▸ **AIM OF THE EXERCISE**
Only part of the listing is needed, namely the lines from its start through the line with "[348,190,404,206] [120,222,364,242] throw", and they should be retyped exactly.
====
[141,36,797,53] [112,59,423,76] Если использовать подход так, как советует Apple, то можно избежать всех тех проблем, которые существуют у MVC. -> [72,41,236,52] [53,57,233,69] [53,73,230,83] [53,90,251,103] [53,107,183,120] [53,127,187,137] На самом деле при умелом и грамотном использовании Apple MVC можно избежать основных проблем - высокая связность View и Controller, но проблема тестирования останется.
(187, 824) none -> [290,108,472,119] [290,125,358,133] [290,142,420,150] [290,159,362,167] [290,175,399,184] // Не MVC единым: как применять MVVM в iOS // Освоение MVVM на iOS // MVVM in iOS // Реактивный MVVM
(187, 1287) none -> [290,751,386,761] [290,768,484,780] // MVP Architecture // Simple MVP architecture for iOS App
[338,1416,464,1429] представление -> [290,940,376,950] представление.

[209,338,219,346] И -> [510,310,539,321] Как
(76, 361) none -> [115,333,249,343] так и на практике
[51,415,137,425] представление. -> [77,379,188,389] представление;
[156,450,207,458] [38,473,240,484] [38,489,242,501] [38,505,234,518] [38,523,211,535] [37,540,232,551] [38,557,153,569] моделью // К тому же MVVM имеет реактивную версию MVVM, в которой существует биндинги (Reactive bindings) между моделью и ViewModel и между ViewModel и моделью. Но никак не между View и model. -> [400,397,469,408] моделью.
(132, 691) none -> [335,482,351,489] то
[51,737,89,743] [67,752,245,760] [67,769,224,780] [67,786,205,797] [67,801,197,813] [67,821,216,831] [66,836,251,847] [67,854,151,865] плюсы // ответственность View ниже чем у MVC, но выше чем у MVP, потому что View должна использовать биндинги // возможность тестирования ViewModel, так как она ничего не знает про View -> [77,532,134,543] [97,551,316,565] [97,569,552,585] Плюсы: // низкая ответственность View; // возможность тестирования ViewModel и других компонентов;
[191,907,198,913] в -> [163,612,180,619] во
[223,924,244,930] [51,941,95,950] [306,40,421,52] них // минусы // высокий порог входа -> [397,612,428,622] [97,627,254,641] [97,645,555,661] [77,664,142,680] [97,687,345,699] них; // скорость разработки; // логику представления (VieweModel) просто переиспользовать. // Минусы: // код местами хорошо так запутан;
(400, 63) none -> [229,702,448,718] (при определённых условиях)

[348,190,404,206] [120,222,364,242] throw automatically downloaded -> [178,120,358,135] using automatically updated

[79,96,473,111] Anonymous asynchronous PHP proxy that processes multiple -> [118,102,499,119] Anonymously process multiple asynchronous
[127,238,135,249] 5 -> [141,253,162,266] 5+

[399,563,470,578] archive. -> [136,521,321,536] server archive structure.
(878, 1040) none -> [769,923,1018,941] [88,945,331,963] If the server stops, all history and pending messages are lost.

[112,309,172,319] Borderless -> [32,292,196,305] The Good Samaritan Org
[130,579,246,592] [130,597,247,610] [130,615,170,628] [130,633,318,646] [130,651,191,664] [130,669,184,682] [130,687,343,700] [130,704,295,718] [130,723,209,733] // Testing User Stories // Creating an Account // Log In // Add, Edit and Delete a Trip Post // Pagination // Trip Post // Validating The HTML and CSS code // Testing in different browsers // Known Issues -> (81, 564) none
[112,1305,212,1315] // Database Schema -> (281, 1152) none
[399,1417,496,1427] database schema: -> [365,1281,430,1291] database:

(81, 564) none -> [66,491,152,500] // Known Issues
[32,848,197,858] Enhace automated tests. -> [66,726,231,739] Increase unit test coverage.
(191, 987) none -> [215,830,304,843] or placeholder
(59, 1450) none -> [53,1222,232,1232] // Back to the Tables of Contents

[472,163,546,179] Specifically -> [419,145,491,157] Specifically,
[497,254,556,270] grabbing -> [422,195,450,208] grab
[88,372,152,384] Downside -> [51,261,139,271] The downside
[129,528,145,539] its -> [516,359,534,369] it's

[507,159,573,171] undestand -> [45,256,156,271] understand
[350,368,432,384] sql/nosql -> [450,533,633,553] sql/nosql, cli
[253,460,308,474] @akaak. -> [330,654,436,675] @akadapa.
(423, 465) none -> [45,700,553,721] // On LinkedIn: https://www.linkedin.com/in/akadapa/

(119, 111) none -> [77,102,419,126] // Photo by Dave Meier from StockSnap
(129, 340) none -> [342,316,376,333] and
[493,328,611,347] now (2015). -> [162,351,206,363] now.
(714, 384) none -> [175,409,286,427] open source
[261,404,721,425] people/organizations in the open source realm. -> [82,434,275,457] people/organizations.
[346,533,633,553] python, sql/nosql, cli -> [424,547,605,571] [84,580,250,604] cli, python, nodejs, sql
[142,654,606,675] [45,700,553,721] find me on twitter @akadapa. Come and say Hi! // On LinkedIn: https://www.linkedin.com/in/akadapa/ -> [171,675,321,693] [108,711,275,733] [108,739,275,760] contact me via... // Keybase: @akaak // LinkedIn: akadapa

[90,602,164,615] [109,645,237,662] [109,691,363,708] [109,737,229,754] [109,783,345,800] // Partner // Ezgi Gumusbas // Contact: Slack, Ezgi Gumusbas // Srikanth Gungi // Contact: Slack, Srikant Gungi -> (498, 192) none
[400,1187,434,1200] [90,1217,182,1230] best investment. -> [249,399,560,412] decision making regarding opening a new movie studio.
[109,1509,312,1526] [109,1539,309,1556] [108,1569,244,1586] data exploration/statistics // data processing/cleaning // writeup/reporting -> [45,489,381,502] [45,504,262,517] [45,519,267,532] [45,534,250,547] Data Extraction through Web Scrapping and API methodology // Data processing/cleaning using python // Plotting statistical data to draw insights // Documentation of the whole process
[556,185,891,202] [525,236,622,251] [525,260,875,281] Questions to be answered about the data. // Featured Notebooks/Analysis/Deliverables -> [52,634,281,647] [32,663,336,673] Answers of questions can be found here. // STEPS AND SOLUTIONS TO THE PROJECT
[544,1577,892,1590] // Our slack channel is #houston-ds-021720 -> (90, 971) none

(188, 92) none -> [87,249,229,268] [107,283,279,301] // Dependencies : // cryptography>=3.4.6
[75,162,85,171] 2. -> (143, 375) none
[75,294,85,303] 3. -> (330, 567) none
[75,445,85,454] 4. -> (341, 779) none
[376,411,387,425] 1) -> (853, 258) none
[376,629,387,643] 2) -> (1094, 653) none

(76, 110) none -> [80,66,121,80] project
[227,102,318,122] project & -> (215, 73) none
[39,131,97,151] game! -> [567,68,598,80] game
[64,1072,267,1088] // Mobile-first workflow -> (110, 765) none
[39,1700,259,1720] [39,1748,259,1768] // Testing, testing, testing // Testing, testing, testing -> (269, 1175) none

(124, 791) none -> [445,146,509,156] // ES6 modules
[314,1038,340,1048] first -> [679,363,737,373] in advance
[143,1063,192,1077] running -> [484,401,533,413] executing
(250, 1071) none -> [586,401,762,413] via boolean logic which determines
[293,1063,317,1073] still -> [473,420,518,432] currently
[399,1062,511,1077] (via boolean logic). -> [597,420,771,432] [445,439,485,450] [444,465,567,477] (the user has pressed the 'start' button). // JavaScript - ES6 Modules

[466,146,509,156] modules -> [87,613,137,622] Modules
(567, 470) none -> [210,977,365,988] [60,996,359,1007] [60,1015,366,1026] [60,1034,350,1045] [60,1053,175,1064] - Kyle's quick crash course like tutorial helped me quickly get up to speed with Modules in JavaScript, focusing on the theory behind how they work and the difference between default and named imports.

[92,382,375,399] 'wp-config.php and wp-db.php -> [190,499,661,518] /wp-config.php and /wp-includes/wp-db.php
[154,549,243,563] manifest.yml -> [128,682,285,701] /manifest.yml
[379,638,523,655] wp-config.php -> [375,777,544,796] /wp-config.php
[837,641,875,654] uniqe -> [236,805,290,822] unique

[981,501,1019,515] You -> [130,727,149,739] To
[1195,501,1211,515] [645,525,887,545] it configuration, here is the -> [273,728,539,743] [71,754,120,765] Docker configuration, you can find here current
====
▸ **FINISHED EXERCISE**
[141,36,797,53] [112,59,423,76] Если использовать подход так, как советует Apple, то можно избежать всех тех проблем, которые существуют у MVC. -> [72,41,236,52] [53,57,233,69] [53,73,230,83] [53,90,251,103] [53,107,183,120] [53,127,187,137] На самом деле при умелом и грамотном использовании Apple MVC можно избежать основных проблем - высокая связность View и Controller, но проблема тестирования останется.
(187, 824) none -> [290,108,472,119] [290,125,358,133] [290,142,420,150] [290,159,362,167] [290,175,399,184] // Не MVC единым: как применять MVVM в iOS // Освоение MVVM на iOS // MVVM in iOS // Реактивный MVVM
(187, 1287) none -> [290,751,386,761] [290,768,484,780] // MVP Architecture // Simple MVP architecture for iOS App
[338,1416,464,1429] представление -> [290,940,376,950] представление.

[209,338,219,346] И -> [510,310,539,321] Как
(76, 361) none -> [115,333,249,343] так и на практике
[51,415,137,425] представление. -> [77,379,188,389] представление;
[156,450,207,458] [38,473,240,484] [38,489,242,501] [38,505,234,518] [38,523,211,535] [37,540,232,551] [38,557,153,569] моделью // К тому же MVVM имеет реактивную версию MVVM, в которой существует биндинги (Reactive bindings) между моделью и ViewModel и между ViewModel и моделью. Но никак не между View и model. -> [400,397,469,408] моделью.
(132, 691) none -> [335,482,351,489] то
[51,737,89,743] [67,752,245,760] [67,769,224,780] [67,786,205,797] [67,801,197,813] [67,821,216,831] [66,836,251,847] [67,854,151,865] плюсы // ответственность View ниже чем у MVC, но выше чем у MVP, потому что View должна использовать биндинги // возможность тестирования ViewModel, так как она ничего не знает про View -> [77,532,134,543] [97,551,316,565] [97,569,552,585] Плюсы: // низкая ответственность View; // возможность тестирования ViewModel и других компонентов;
[191,907,198,913] в -> [163,612,180,619] во
[223,924,244,930] [51,941,95,950] [306,40,421,52] них // минусы // высокий порог входа -> [397,612,428,622] [97,627,254,641] [97,645,555,661] [77,664,142,680] [97,687,345,699] них; // скорость разработки; // логику представления (VieweModel) просто переиспользовать. // Минусы: // код местами хорошо так запутан;
(400, 63) none -> [229,702,448,718] (при определённых условиях)

[348,190,404,206] [120,222,364,242] throw automatically downloaded -> [178,120,358,135] using automatically updated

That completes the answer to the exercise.